Change listing data
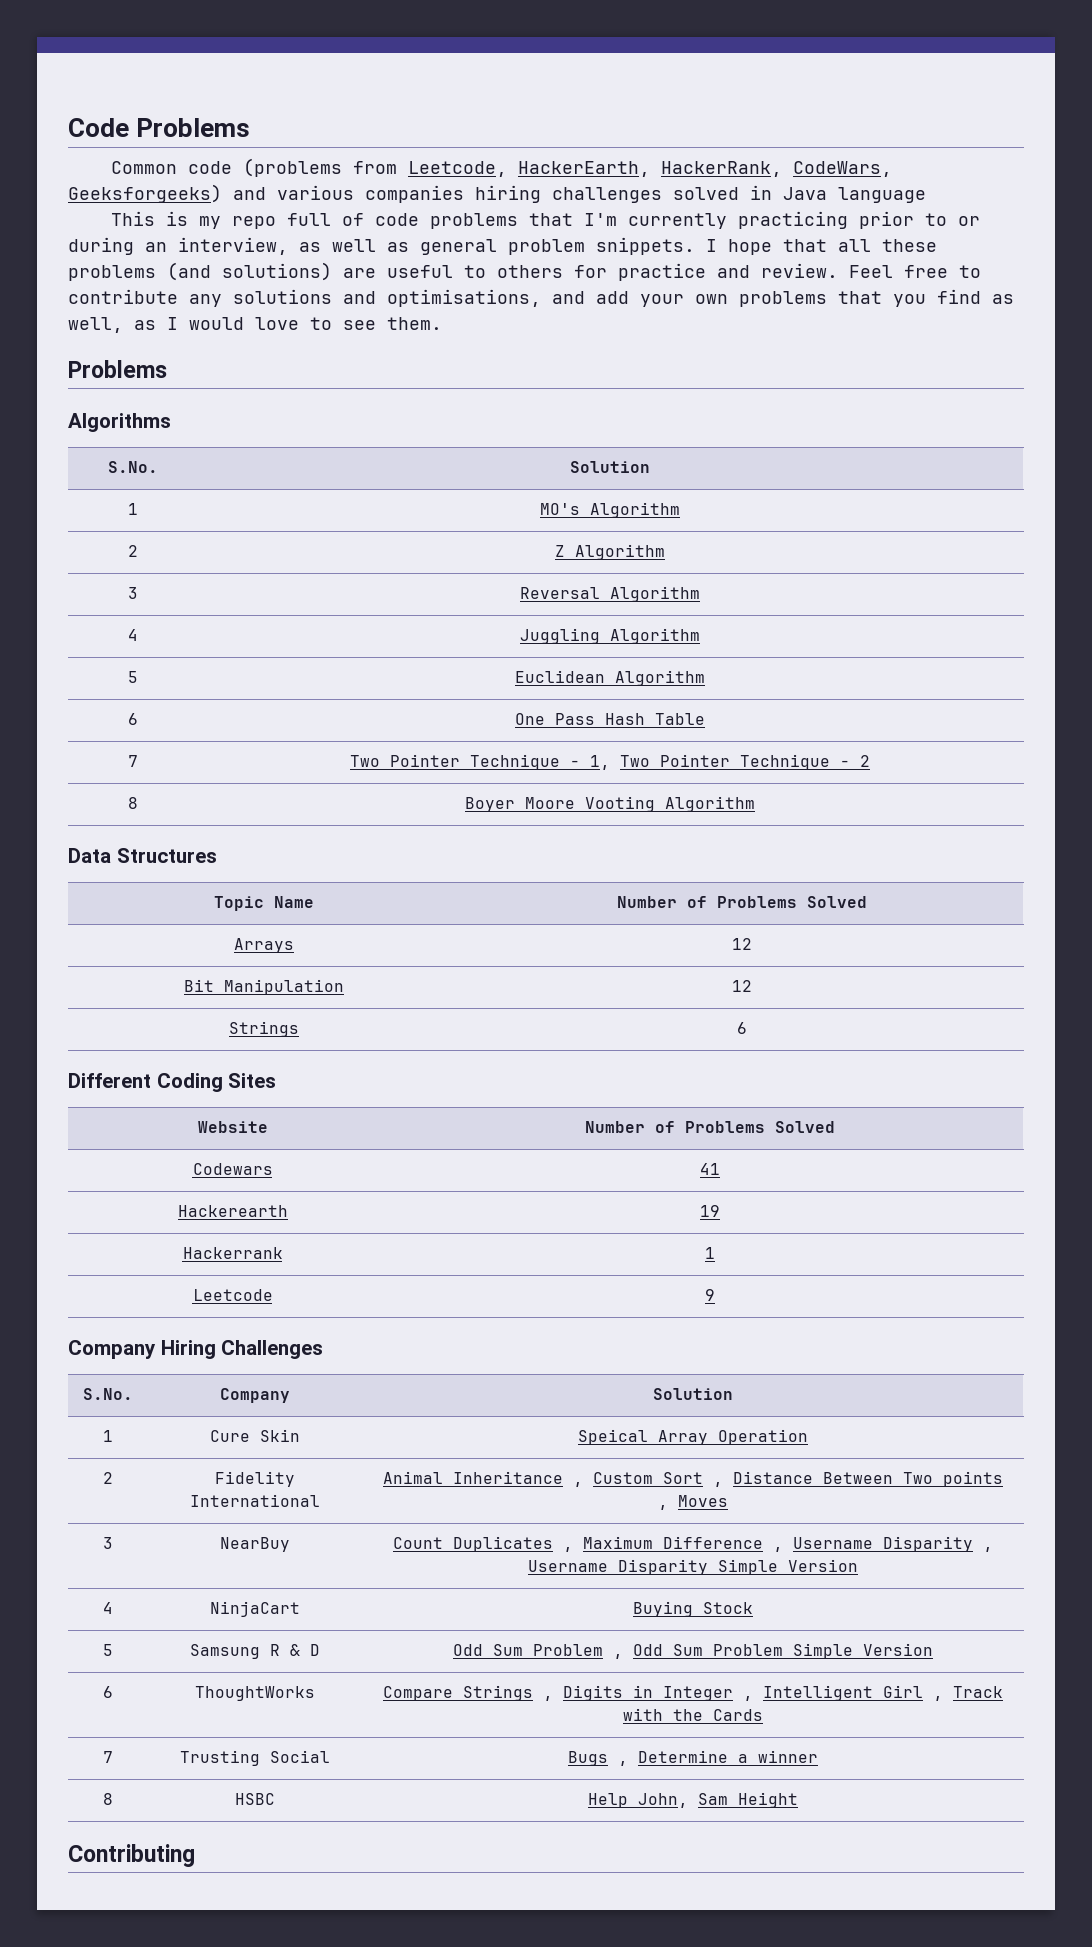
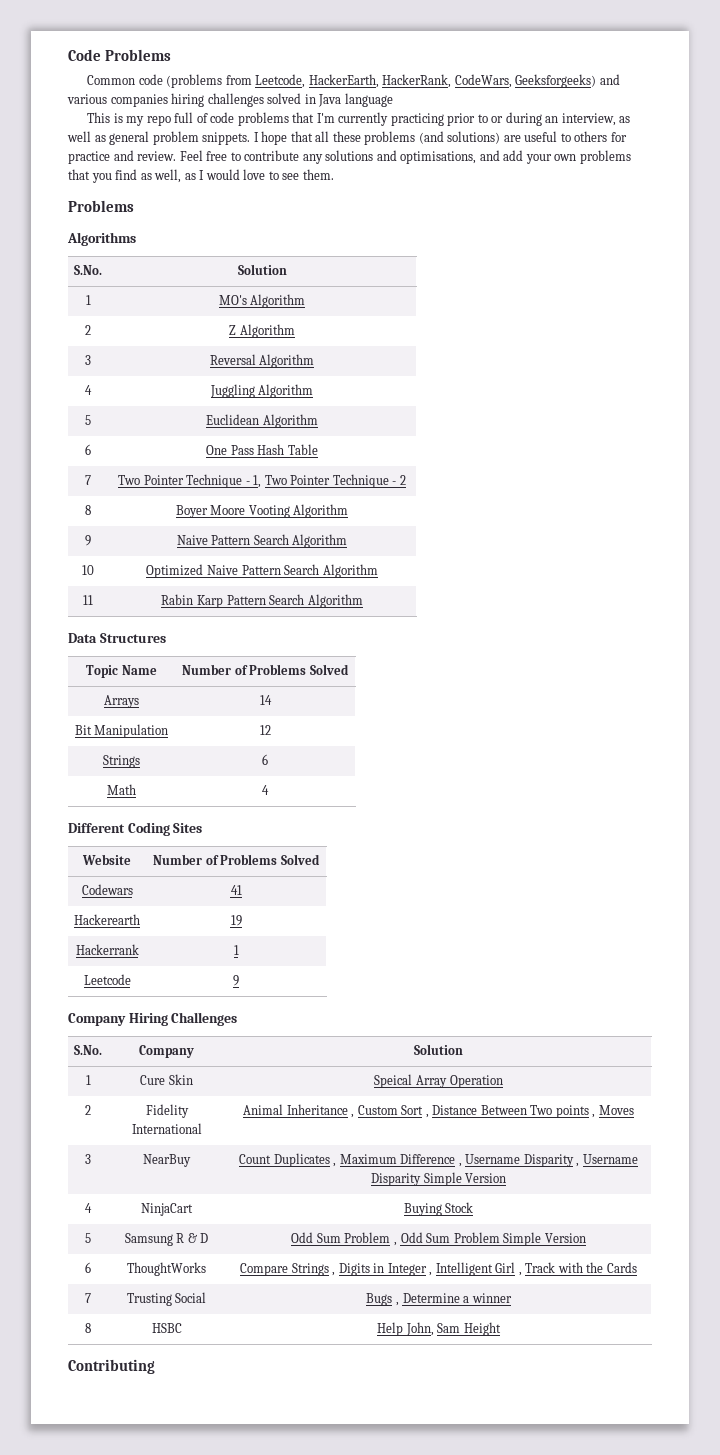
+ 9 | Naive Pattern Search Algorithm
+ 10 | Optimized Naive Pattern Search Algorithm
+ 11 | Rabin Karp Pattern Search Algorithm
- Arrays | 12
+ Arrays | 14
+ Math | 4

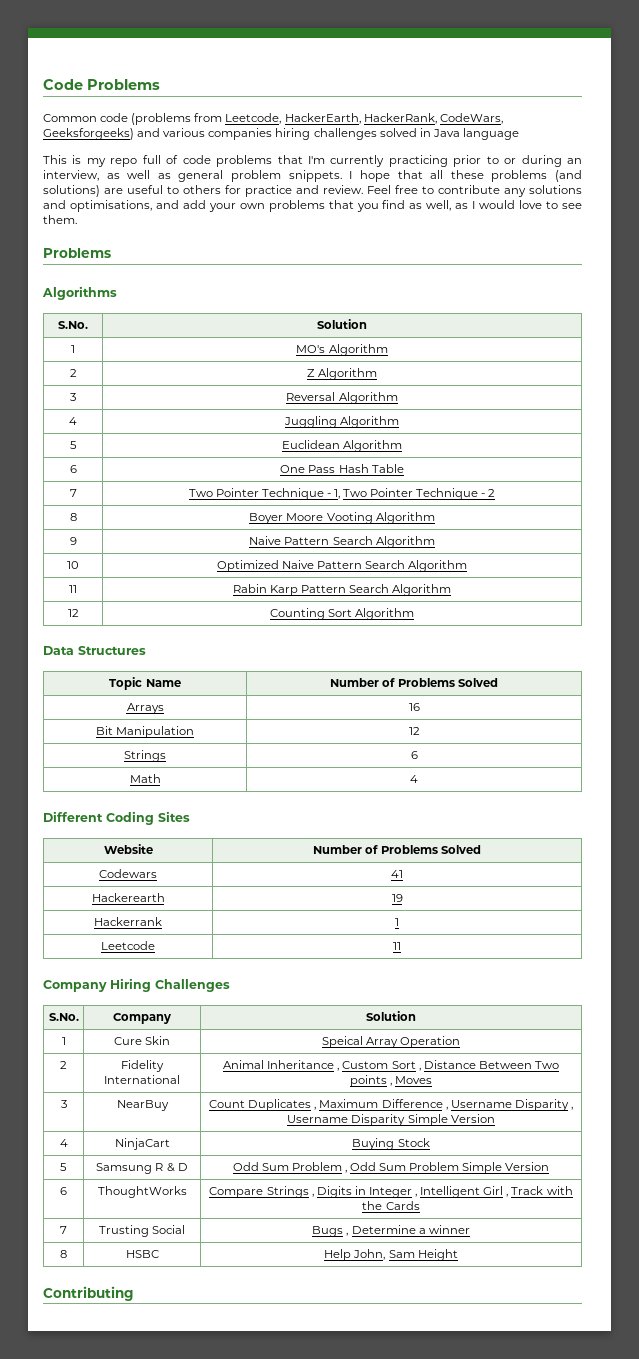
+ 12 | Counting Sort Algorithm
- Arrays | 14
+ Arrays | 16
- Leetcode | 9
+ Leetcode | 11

# [Task instructions]
Where a line of the data holds "Arrays", show that line.

# [Solved exercise]
- Arrays | 12
+ Arrays | 14
- Arrays | 14
+ Arrays | 16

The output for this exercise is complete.